Birth house of Anton Chekhov

Taganrog, Russia

The Birth house of Anton Chekhov is the place in Taganrog, Russia, where the famous writer Anton Chekhov was born. It is now a writer's house museum. The outbuilding on the territory of a property on Chekhov Street in Taganrog was built in 1859 of wattle and daub, plastered and whitened. The area taken up by the small outbuilding is 30.5 sq. meters. The house and grounds were owned by the merchant Gnutov in 1860, and by the petit bourgeois Kovalenko in 1880-1915. Pavel Yegorovich Chekhov and his family (his wife Yevgeniya Yakovlevna and their two sons—four-year-old Alexander Chekhov and 2-year-old Nikolay Chekhov)—rented the outbuilding in December 1859. Anton Chekhov was born in this house on January 17, 1860. In March, 1861, Pavel Yegorovich Chekhov and his family moved into another apartment.
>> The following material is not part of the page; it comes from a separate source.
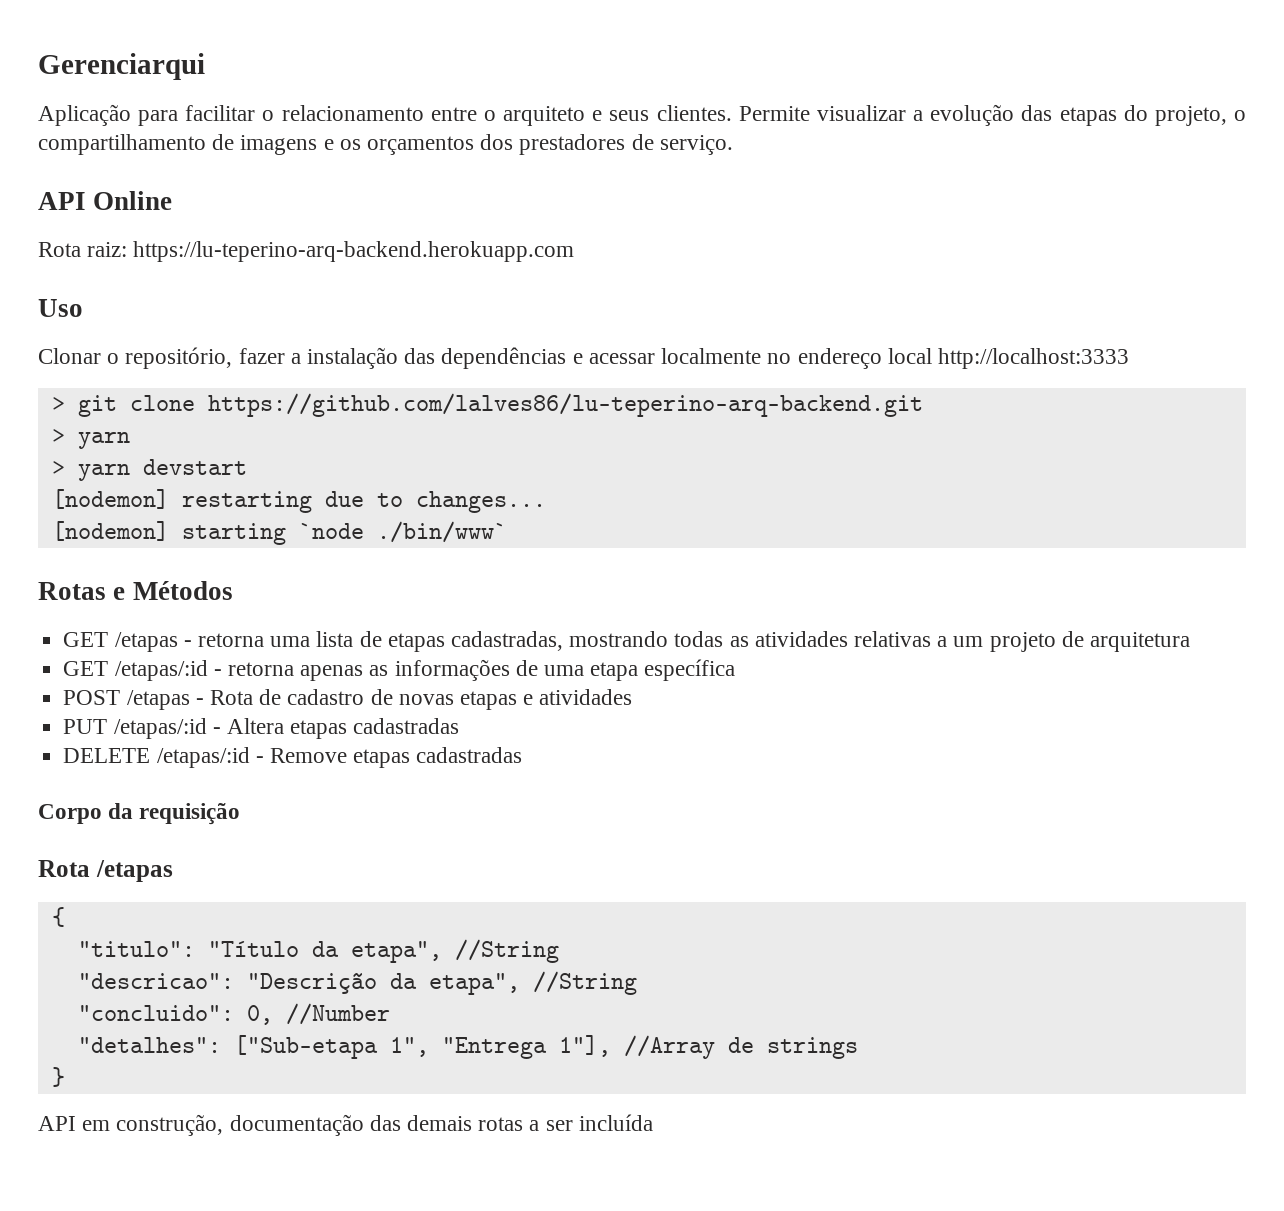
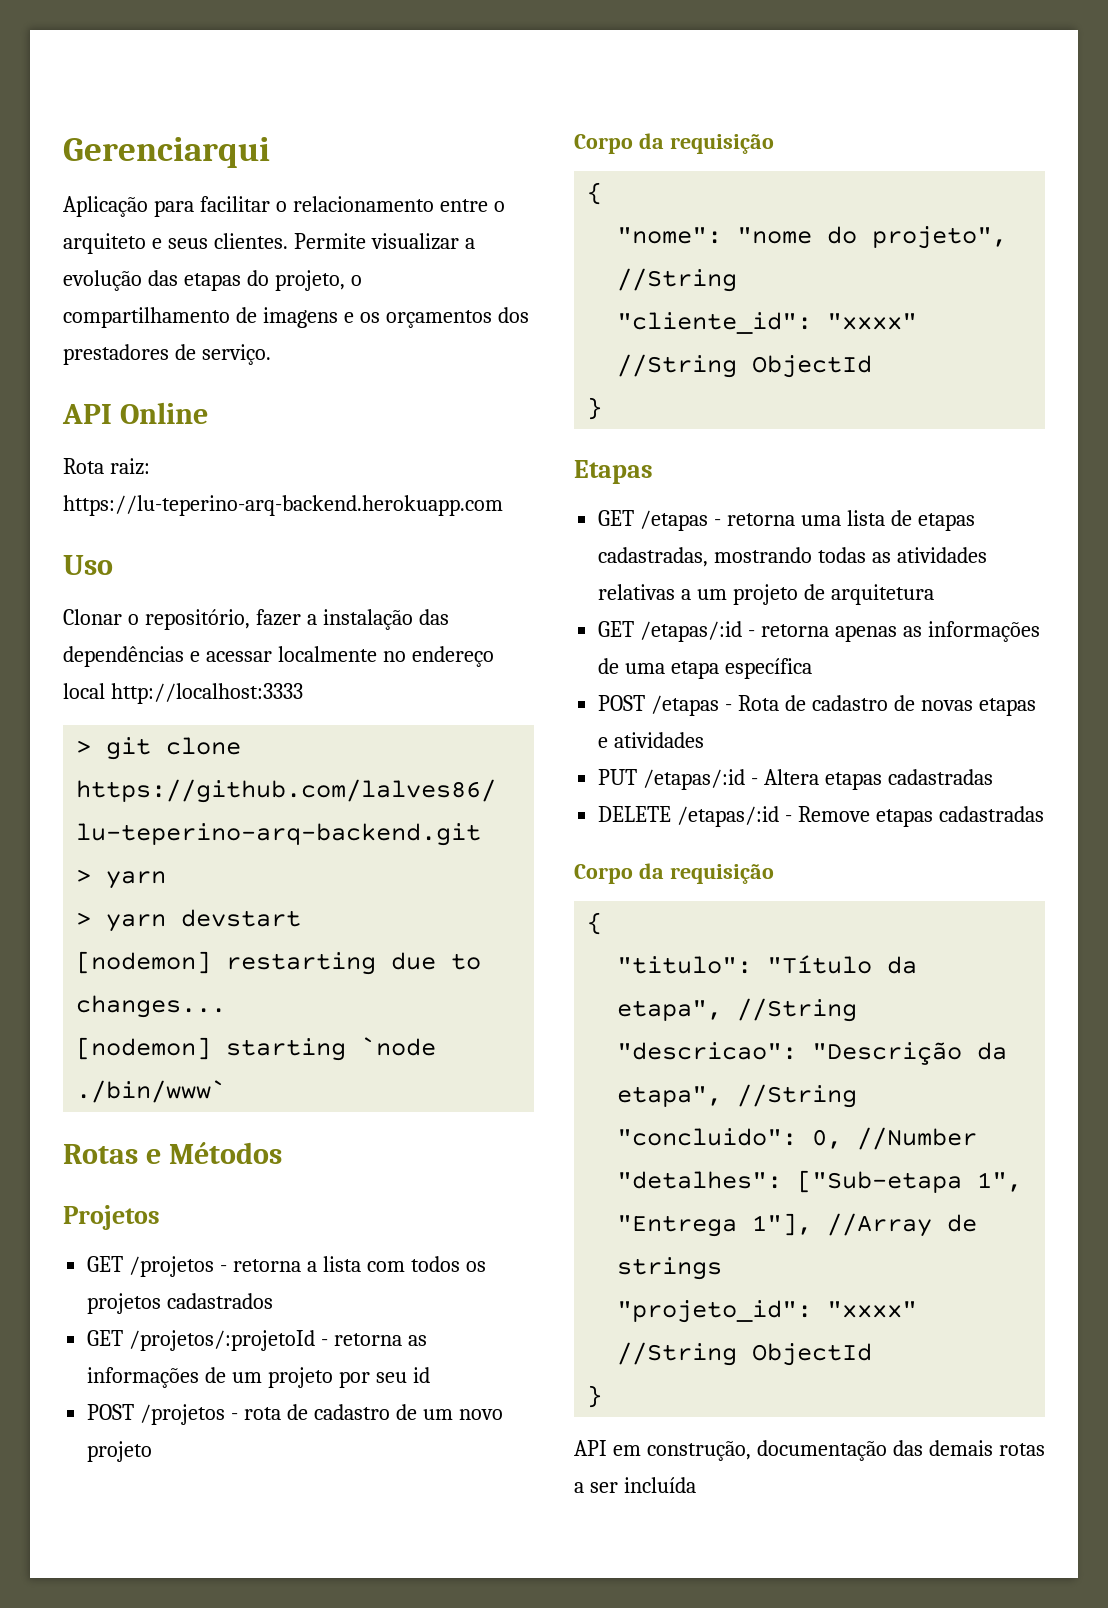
(233, 590) none -> [63,1205,160,1230] [87,1256,486,1277] [87,1293,274,1314] [87,1330,427,1351] [87,1367,430,1388] [87,1404,503,1425] [87,1441,153,1462] [574,133,774,154] [587,182,603,205] [617,226,1008,249] [617,268,738,292] [617,312,918,334] [617,354,873,378] [587,397,603,420] [574,460,653,484] // Projetos // GET /projetos - retorna a lista com todos os projetos cadastrados // GET /projetos/:projetoId - retorna as informações de um projeto por seu id // POST /projetos - rota de cadastro de um novo projeto // Corpo da requisição // { // "nome": "nome do projeto", //String // "cliente_id": "xxxx" //String ObjectId // } // Etapas
[38,860,173,882] // Rota /etapas -> (774, 874) none
(858, 1048) none -> [617,1300,918,1323] [617,1342,873,1366] // "projeto_id": "xxxx" //String ObjectId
In 1910, a memorial plate was placed on the birth house of Chekhov thanks to the initiative of the Chekhov Circle in Taganrog, formed by the writer Yevgeny Garshin in 1905. In 1916, the Taganrog City Council supported the initiative of the Chekhov Circle and acquired the house and grounds on Chekhov Street 69 to conserve the birth house of Anton Chekhov. In December 1920, the house was freed from all tenants, and a renovation followed in 1921. In 1924, the first exhibition telling of the writer's youth was opened. In 1935 Maria Chekhova and Olga Knipper came to visit the home city of Chekhov, Taganrog, to participate at the events commemorating the 75th anniversary of Anton Chekhov's birth. Within the framework of the visit, Maria Chekhova presented to the Taganrog memorial museum several Anton Chekhov or Chekhov family memorabilia from White Dacha in Yalta. As part of the celebrations marking the 150th anniversary of Chekhov's birth, Russian President Dmitri Medvedev visited the Birth House memorial museum on Jan. 29, 2010.